• REQUIRED WORK
Below are entries; work out how many of their lines include the string "width", and reply with the number only.

• SUPPLIED ENTRIES
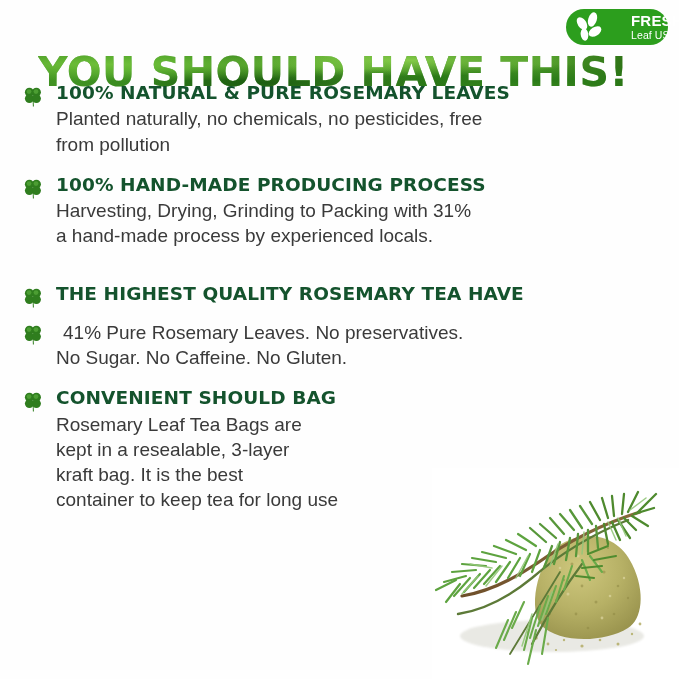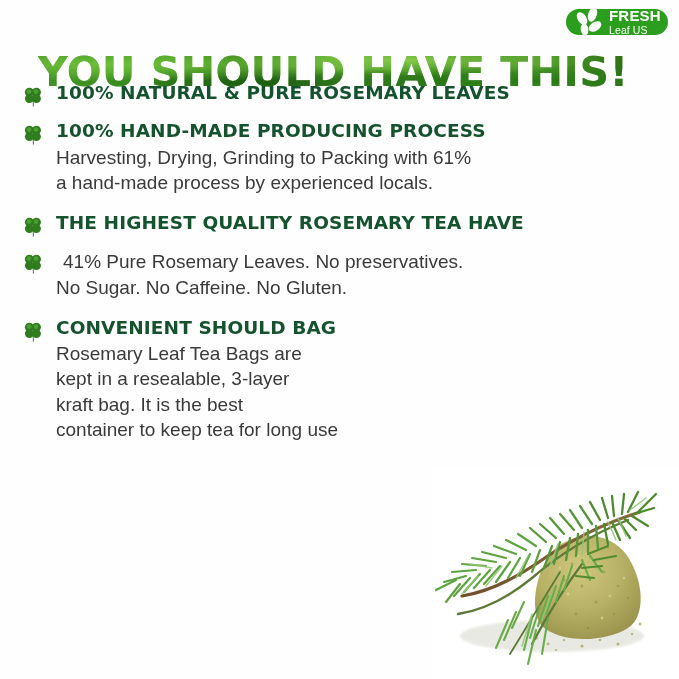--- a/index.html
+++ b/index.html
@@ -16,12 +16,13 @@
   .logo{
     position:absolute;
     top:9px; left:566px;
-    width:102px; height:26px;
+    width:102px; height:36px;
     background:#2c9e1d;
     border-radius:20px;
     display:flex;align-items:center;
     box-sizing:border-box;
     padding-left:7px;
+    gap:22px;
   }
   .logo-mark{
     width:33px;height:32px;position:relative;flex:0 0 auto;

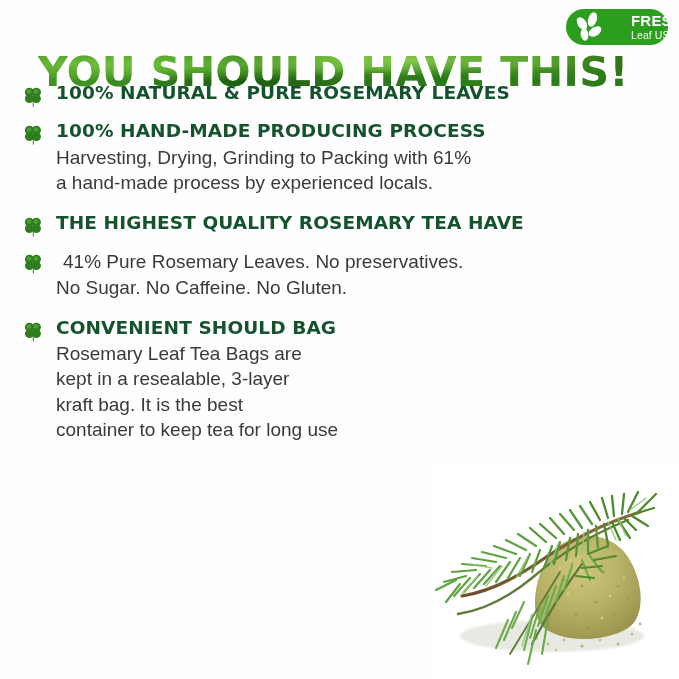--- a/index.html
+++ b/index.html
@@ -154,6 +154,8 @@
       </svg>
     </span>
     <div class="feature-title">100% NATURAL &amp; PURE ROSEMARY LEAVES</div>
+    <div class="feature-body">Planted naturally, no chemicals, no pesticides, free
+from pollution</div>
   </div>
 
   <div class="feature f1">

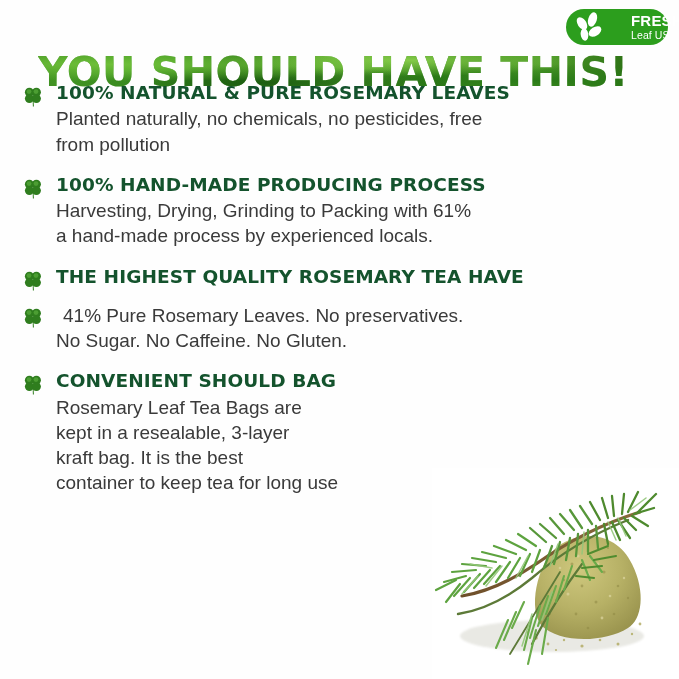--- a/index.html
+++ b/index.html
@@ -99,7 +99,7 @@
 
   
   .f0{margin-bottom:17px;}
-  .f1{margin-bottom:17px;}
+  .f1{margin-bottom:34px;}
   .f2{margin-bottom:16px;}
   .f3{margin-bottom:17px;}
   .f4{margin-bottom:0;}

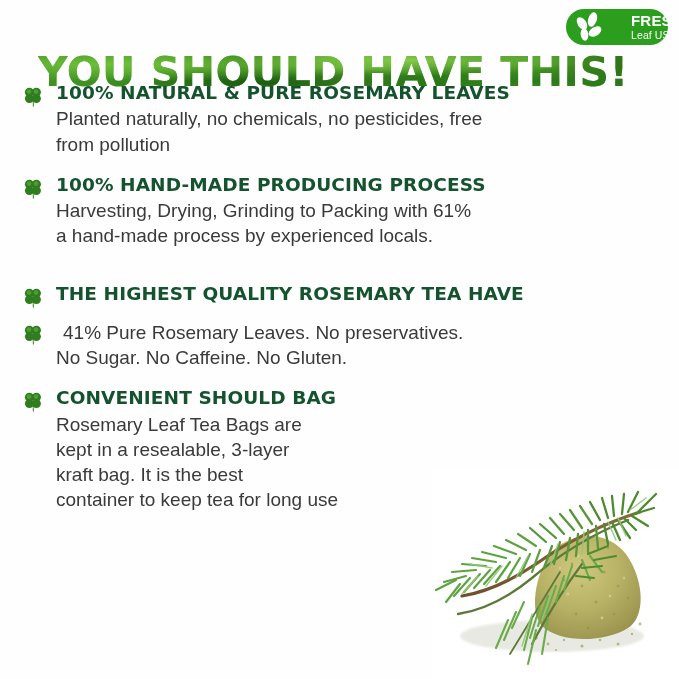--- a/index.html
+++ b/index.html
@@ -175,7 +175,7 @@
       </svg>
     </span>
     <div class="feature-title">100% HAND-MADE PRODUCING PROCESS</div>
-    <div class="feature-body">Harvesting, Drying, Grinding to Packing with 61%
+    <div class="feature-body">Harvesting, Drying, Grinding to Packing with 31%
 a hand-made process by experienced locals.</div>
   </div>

• RESULT FOR THIS TASK
3